YOUR INSTRUCTIONS: In the records below, find the line containing "html: <div>Friday</div> ->" and return it together with every later line, exactly as written; pictures are to be omitted.

○ ○ ○ ○ ○

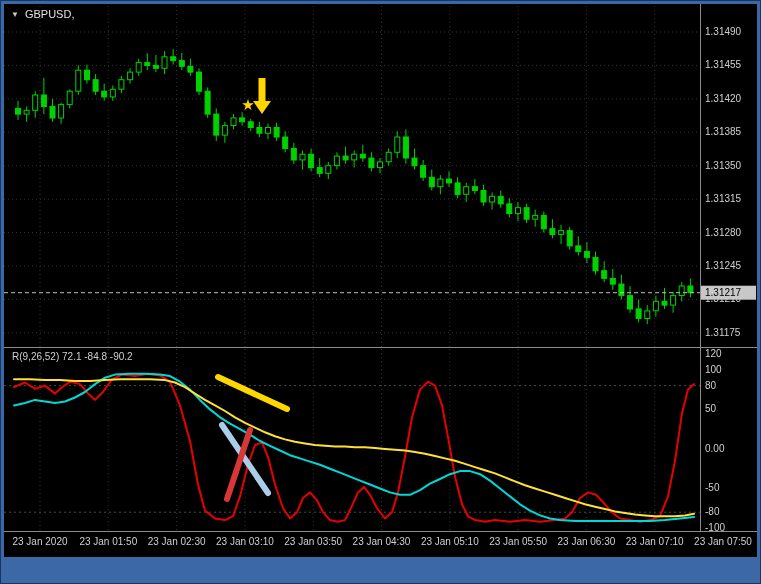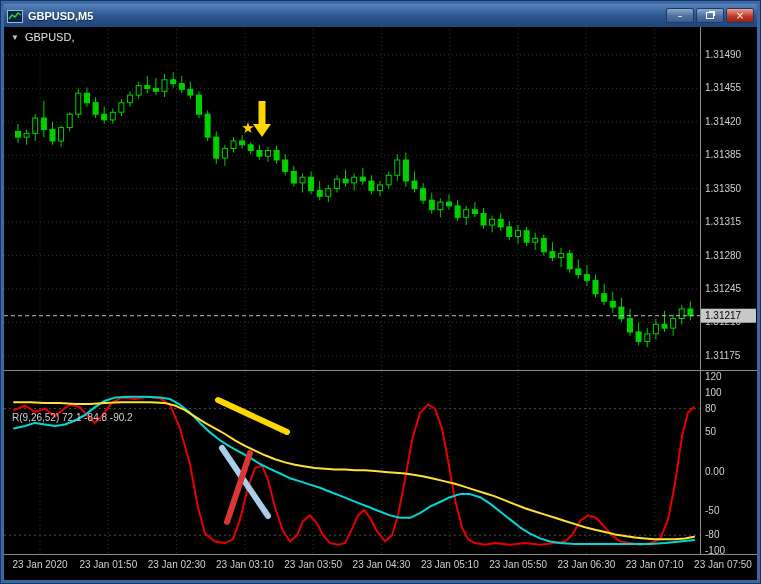"GBPUSD,M5" div.titlebar { html: <div> <span> <svg> <rect></rect> <polyline></polyline> </svg> </span> <span>GBPUSD,M5</span> <div> <button>–</button> <button><span></span></button> <button>×</button> </div> </div> -> none }
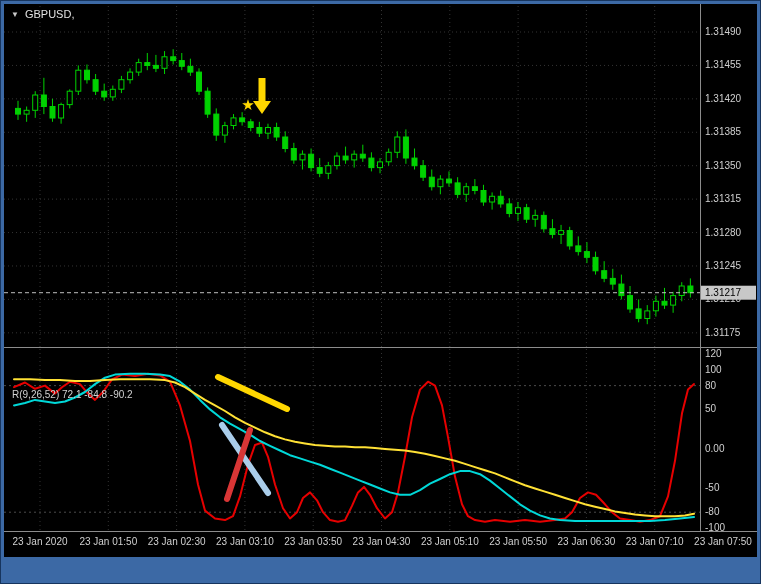"R(9,26,52) 72.1 -84.8 -90.2" .indicator-label { margin-top: 38px -> none }
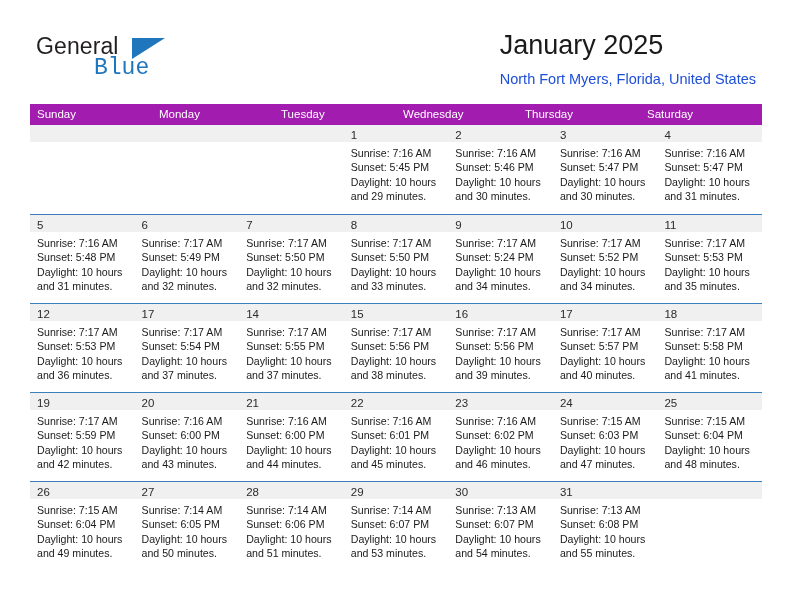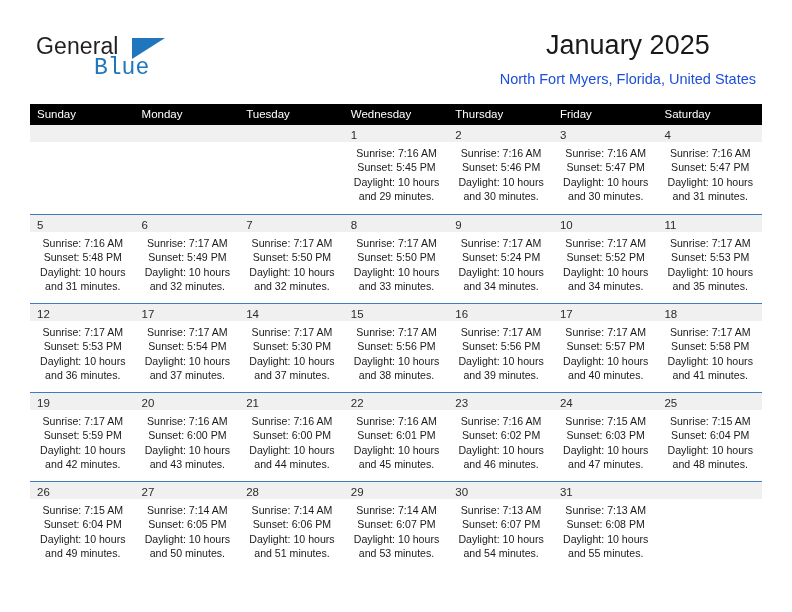"January 2025" .title-block { text-align: center -> left }
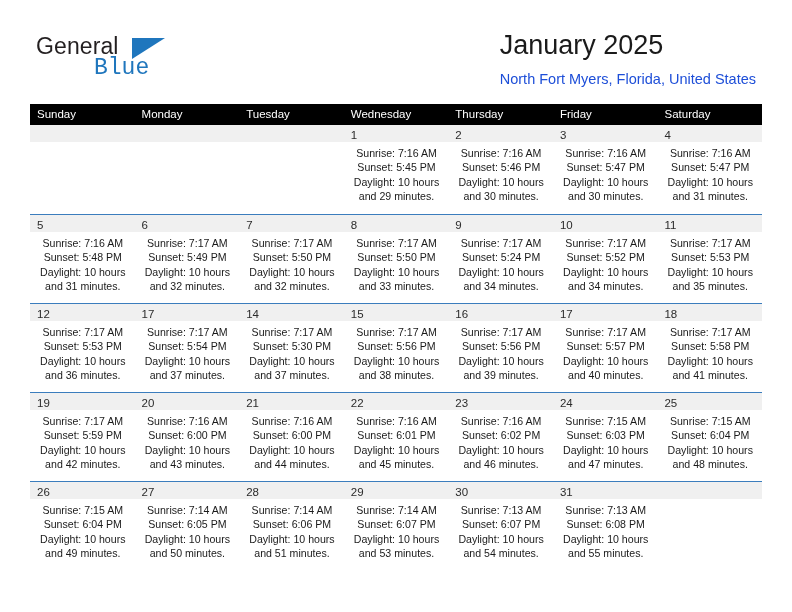"Sunday" .weekday-header { background: #000000 -> #a21caf }
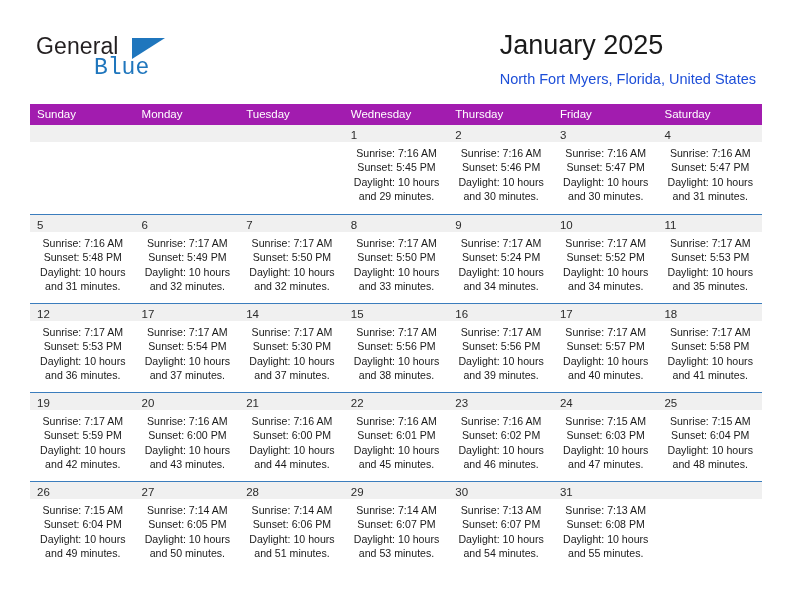"Friday" div.weekday { html: <div>Friday</div> -> none }
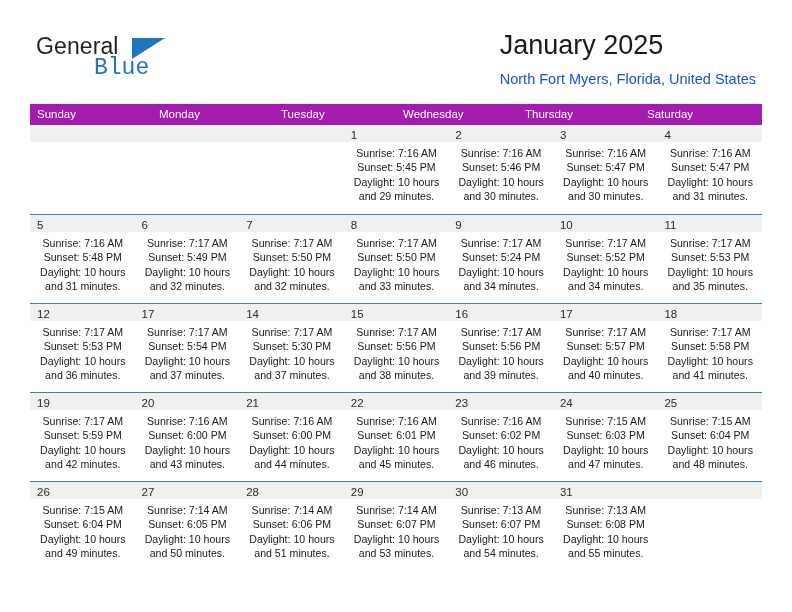"Sunrise: 7:16 AM" .day-body { text-align: center -> none }
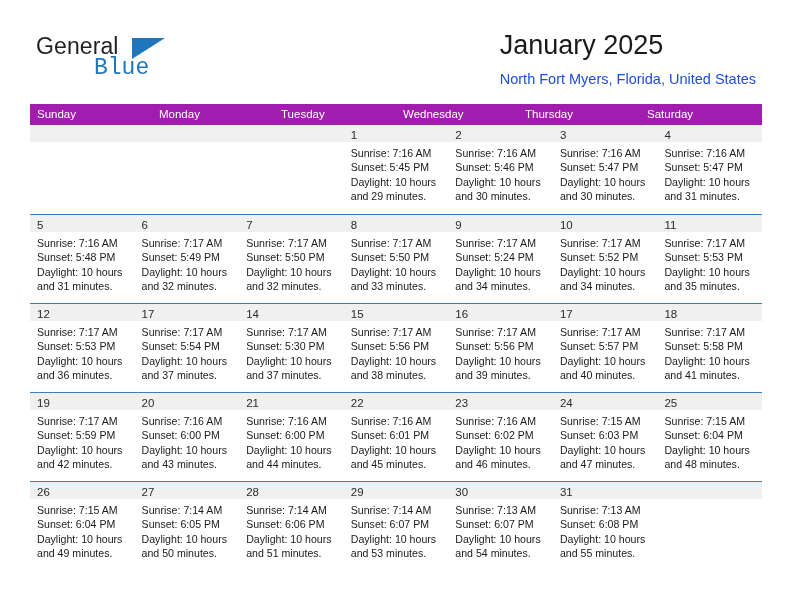"Sunset: 5:30 PM" div.day-line { text: 5:30 -> 5:55 }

○ ○ ○ ○ ○

ANSWER SECTION:
"Friday" div.weekday { html: <div>Friday</div> -> none }
"Sunrise: 7:16 AM" .day-body { text-align: center -> none }
"Sunset: 5:30 PM" div.day-line { text: 5:30 -> 5:55 }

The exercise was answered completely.